Корлеоне взглянул на необъятного caporegime. Тот тоже кивнул головой:
— Отпустил я их. Скажи, Крестный отец, как это может быть, чтоб сицилийцы — и такие пни, или эти Боккикьо просто прикидываются?
Дон Корлеоне улыбнулся краем рта.
— У них хватает ума зарабатывать хорошие деньги. Почему так уж обязательно быть еще умнее? Не Боккикьо и им подобные — причина бед на этой земле. Хотя головушки у них не сицилийские, это ты верно.
Война окончилась, теперь можно было слегка расслабиться. Дон Корлеоне сам смешал коктейли, поднес каждому стакан. Он осторожно пригубил свой и закурил сигару.
— Я хочу, чтобы никто из вас не пытался расследовать, кто и как организовал убийство Санни, с этим кончено — забудьте. Я хочу, чтобы мы оказывали всяческое содействие другим семействам, даже если у них разыграется аппетит и мы не будем получать сполна свою долю. Я хочу, чтобы никакие выпады против нас, никакие провокации не сорвали этот мир, пока мы не найдем способ вернуть домой Майкла. Пусть это будет главным, что должно вас сейчас занимать. Помните — мне нужна стопроцентная гарантия, что, когда он вернется, ему ничто не будет угрожать. Я не имею в виду — со стороны Татталья или Барзини. Меня тревожит полиция. Да, с подлинными уликами против него у нас проблем не будет, официант никаких показаний не даст, случайный свидетель — или кто он там, неслучайный — тоже. Настоящие улики — наименьшая из наших забот, потому что они нам известны. Опасаться следует другого — чтобы полиция не сфабриковала ложные улики, поскольку ее осведомители единодушно утверждали, что капитана Макклоски убил Майкл Корлеоне. Прекрасно. Значит, нужно потребовать, чтобы Пять семейств всеми доступными им средствами разубедили в этом полицию. Чтобы все их осведомители преподнесли полиции другую версию. Я полагаю, после моего сегодняшнего выступления наши новые союзники поймут, что в их интересах пойти нам навстречу. Но этого мало. Нам надо найти способ обелить Майкла до конца, раз и навсегда. Иначе ему незачем возвращаться. Давайте будем думать. Важнее этого сейчас ничего нет.

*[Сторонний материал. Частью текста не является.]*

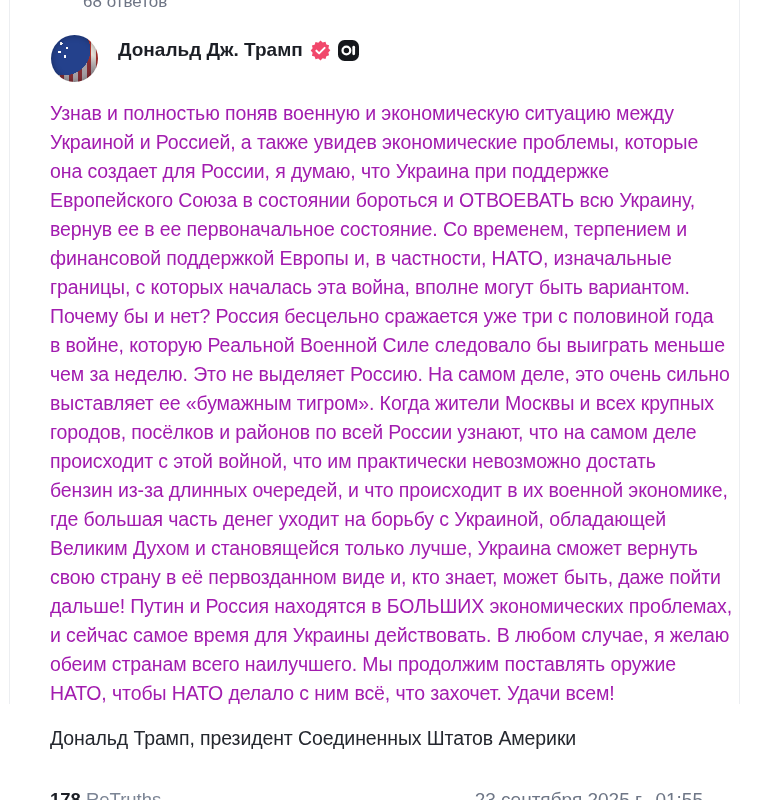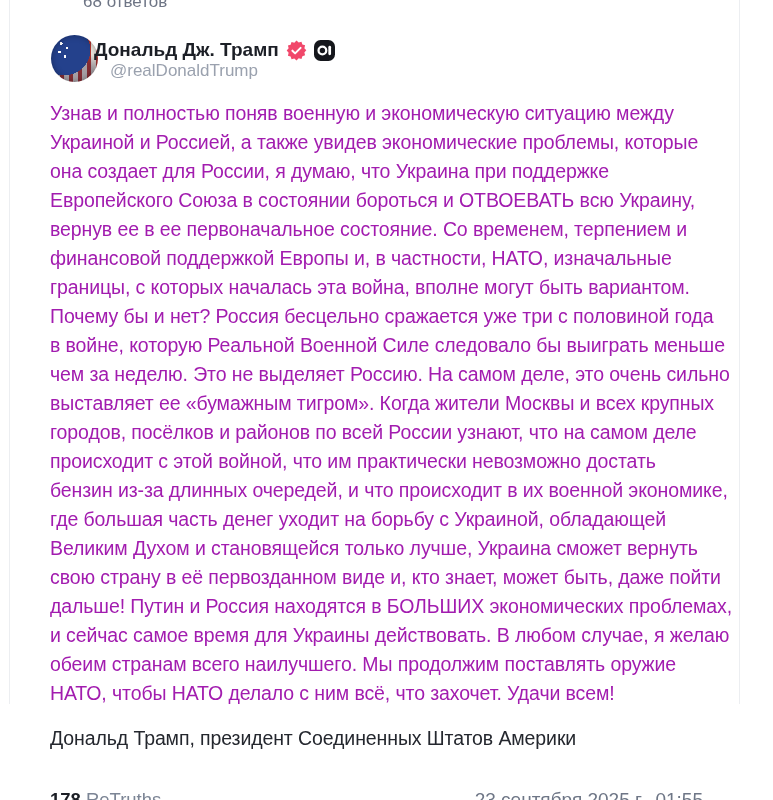"Дональд Дж. Трамп" .name-row { left: 84px -> 108px }
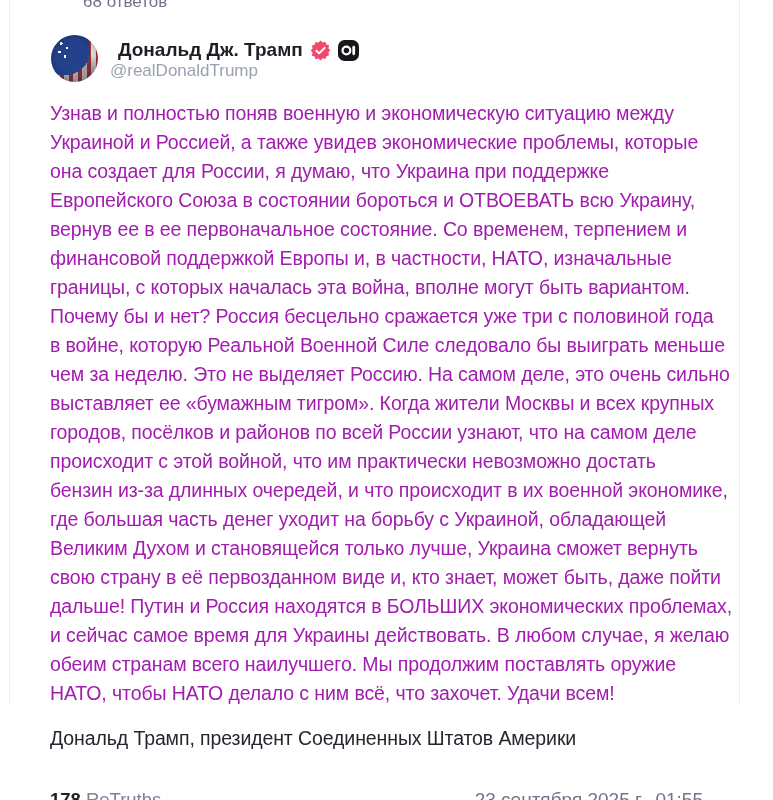"@realDonaldTrump" div.handle { html: <div>@realDonaldTrump</div> -> none }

Теперь дальше. Один раз в жизни человеку позволительно допустить оплошность. Я один раз допустил. Теперь я хочу скупить все участки в кольце парковой аллеи и все дома на этих участках. Чтобы даже за милю отсюда никто не мог заглянуть из своего окошка ко мне в сад. Хочу обнести всю усадьбу оградой и установить внутри постоянную круглосуточную охрану. И такую же — на воротах. Короче, я желаю отныне жить в крепости. Знайте, что я больше не буду ездить на работу в город. Можете считать, что я отчасти удаляюсь от дел. Меня тянет повозиться в саду — делать домашнее вино, когда нальются гроздья. Тянет к оседлой домашней жизни. Если я когда-нибудь и отлучусь, то лишь чтобы слегка развеяться или на важную деловую встречу, и тогда потребую полной гарантии, что приняты все меры предосторожности. Только не истолкуйте мои слова неверно. Я ничего не замышляю. Я проявляю осмотрительность, я был всегда осмотрительным человеком, ничто мне так не чуждо в этой жизни, как беспечность. Женщины, дети могут позволить себе жить беспечно, мужчины — нет. Все это вы будете исполнять потихоньку, никаких лихорадочных приготовлений, незачем внушать тревогу нашим новым друзьям. Все можно делать таким образом, что это будет выглядеть естественно.
Дела я буду все больше и больше передавать теперь в ваше ведение. Regime Сантино распущу — людей распределим по вашим отрядам. Тем самым мы обнадежим наших друзей, подтвердим, что у меня миролюбивые намерения. Том, ты подберешь группу, которая поедет в Лас-Вегас и даст мне подробный отчет обо всем, что там происходит. А заодно доставит сведения о Фредо — что он там поделывает, говорят, мне теперь и не узнать родного сына. Будто бы подался в повара и с барышнями развлекается усердней, чем подобает зрелому мужчине. Что ж, зато смолоду чересчур был степенный, а к семейному бизнесу у него никогда не лежала душа. Словом, главное — выясни, чем там можно на самом деле заняться.
Хейген осторожно спросил:
— Может, пошлем вашего зятя? Все-таки Карло родом из Невады — знает там все ходы и выходы.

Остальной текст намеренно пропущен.